* _Problem_
Return each line of the data below exactly, omitting any pictures.

* _Data supplied_
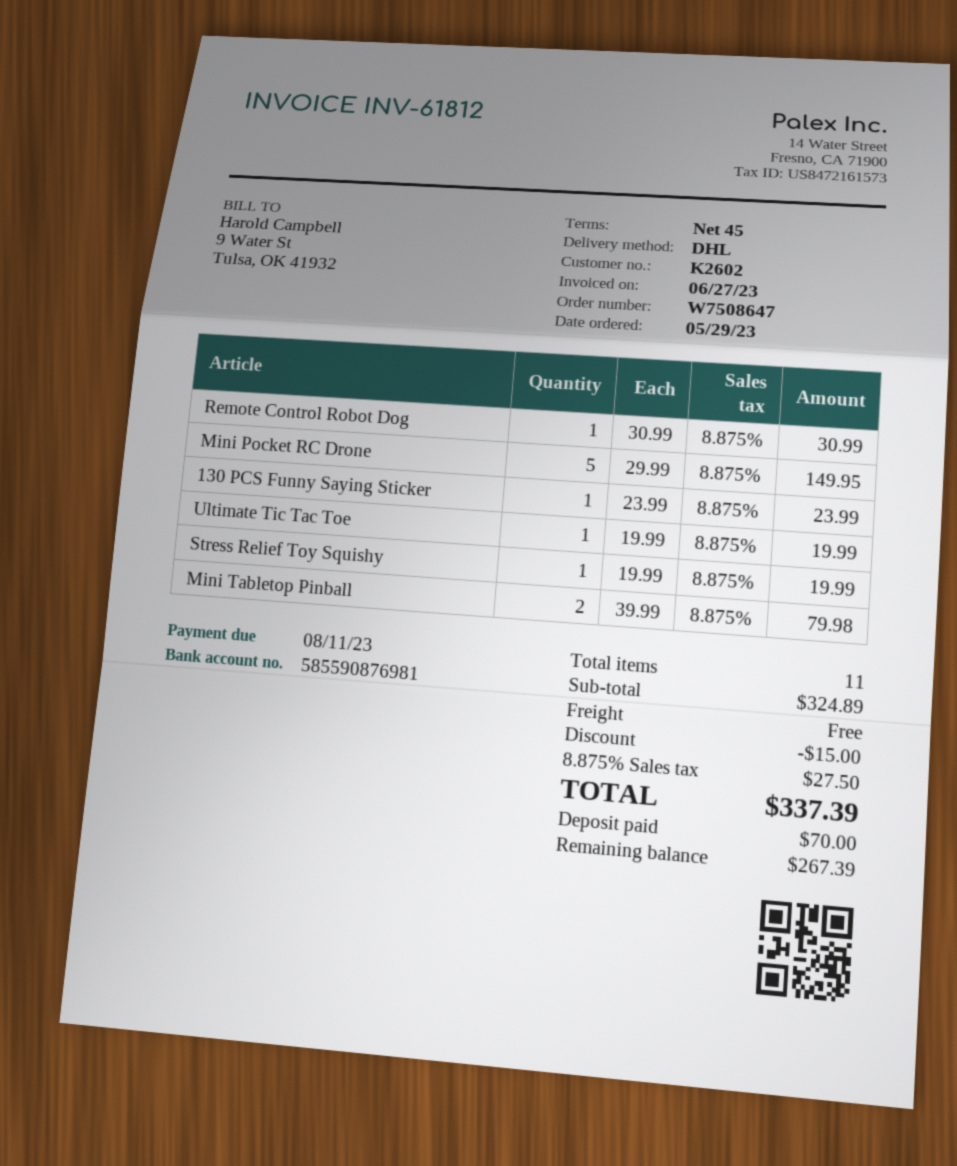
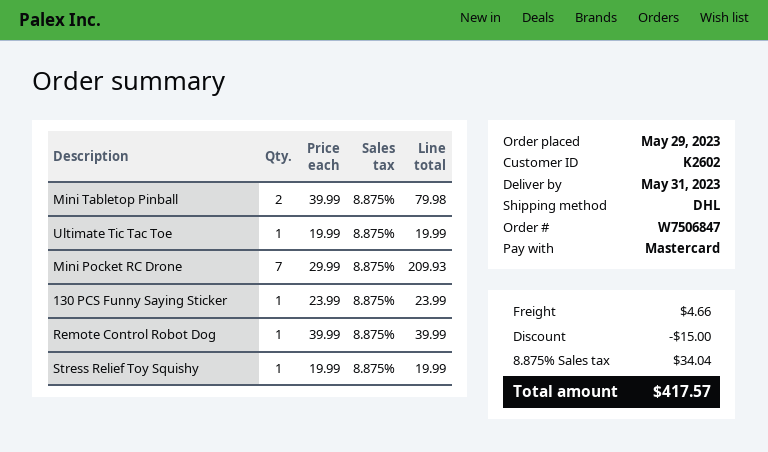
order number: W7508647 -> W7506847
Remote Control Robot Dog: 1 x 30.99 = 30.99 -> 1 x 39.99 = 39.99
Mini Pocket RC Drone: 5 x 29.99 = 149.95 -> 7 x 29.99 = 209.93
shipping: 0.00 -> 4.66
tax: 8.875% = 27.50 -> 8.875% = 34.04
total: 337.39 -> 417.57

* _Exercise answer_
order number: W7508647 -> W7506847
Remote Control Robot Dog: 1 x 30.99 = 30.99 -> 1 x 39.99 = 39.99
Mini Pocket RC Drone: 5 x 29.99 = 149.95 -> 7 x 29.99 = 209.93
shipping: 0.00 -> 4.66
tax: 8.875% = 27.50 -> 8.875% = 34.04
total: 337.39 -> 417.57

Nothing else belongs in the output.